Douglas Finnson — president of the Teamsters Canada Rail Conference, which represents CP employees — said that he and the union had been fighting fatigue in the rail industry for decades. “It has been one of the reasons for the last two national strikes,” said Finnson.

He added that the Teamsters had set up an effective fatigue-management system for rail workers in Calgary in the 1990s. “It’s still running in Calgary to this day, although CP was able to get rid of it for half the employees. So half the employees in Calgary at CP have a fatigue-management plan, half don’t,” explained Finnson. “We tried to roll it out a little bit in the early 2000s, didn’t get much success because there didn’t seem to be a lot of political will from some of our union officers.”

Finnson said he believed TC’s current actions against worker fatigue would never have happened under the Stephen Harper government. “Not a chance,” he said. “Somebody inside would have killed it dead. That poor safety officer would not have been able to do his job.

“We have been pursuing with the government,” continued Finnson, “that these railway safety officers really need the support of their bosses.

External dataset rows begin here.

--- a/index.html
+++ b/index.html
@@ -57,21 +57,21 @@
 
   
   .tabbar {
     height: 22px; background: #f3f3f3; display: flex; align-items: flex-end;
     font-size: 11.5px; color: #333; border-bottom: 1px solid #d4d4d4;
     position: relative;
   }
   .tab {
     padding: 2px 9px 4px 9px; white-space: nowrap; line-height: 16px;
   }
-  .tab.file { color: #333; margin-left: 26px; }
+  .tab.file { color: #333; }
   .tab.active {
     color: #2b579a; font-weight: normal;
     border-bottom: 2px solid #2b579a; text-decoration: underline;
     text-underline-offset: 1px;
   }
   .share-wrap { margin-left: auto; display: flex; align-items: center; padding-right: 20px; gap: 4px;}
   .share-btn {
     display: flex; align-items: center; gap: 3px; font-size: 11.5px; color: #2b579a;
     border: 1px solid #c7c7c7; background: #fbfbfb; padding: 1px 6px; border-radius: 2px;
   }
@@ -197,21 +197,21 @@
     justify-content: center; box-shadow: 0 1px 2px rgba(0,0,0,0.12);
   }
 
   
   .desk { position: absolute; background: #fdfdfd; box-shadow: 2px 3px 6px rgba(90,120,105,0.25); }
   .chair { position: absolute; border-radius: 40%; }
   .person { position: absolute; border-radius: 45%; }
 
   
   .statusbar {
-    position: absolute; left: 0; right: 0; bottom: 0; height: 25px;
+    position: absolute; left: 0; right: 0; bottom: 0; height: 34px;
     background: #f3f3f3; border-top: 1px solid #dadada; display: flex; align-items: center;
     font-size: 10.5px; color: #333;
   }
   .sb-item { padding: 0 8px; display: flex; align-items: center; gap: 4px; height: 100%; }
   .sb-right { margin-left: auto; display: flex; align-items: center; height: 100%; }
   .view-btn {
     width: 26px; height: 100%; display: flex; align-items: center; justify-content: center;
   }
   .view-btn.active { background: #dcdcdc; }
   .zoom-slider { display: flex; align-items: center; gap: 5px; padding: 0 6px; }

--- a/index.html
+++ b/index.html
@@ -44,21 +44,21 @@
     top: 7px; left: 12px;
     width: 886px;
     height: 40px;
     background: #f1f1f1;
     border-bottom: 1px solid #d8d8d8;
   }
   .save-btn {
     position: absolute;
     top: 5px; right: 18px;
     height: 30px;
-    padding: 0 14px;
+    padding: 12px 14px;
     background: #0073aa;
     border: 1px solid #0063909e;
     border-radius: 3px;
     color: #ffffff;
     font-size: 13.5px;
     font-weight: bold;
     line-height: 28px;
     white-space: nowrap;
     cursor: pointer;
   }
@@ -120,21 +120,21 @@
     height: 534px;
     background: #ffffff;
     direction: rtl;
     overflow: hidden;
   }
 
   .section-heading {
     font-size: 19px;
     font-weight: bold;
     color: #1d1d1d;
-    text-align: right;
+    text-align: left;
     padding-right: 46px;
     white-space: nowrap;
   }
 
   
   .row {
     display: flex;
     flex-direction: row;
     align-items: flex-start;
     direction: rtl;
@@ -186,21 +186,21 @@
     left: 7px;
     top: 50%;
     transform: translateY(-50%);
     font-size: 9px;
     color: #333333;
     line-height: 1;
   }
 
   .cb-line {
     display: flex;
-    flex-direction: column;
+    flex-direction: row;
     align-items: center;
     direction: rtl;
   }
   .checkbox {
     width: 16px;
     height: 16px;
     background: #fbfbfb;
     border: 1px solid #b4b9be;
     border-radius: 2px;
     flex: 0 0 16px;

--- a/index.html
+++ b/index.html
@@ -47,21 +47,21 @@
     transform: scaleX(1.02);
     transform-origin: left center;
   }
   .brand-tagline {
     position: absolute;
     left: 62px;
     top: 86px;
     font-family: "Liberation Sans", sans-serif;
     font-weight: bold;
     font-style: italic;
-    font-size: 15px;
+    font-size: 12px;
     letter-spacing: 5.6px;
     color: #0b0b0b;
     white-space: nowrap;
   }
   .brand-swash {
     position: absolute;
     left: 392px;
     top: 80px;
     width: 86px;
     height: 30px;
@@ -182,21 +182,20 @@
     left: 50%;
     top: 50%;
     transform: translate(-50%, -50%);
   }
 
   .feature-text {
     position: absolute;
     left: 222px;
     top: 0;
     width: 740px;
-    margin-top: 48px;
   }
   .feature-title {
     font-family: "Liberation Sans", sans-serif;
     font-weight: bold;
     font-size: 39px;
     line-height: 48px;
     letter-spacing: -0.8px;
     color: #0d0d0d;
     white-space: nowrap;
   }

They really need to know that they’re going to be able to do what they’re there for, is to initiate safety measures, and when they find something, to do something about it.”

The ex-CP employee also noted that TC had been aware of the fatigue problem all along, but had done nothing about it until the recent change in government. “This order is the first time that Transport Canada’s acknowledged the problem, and their hands are kind of tied politically sometimes,” he said. “I just think that times are changing a bit.

“At the end of the day, if it’s going to mean a safer railroad for the employees and everything, why wouldn’t the companies take that route?” he added, referring to fatigue prevention. “There’s only one reason, and that’s bottom line.”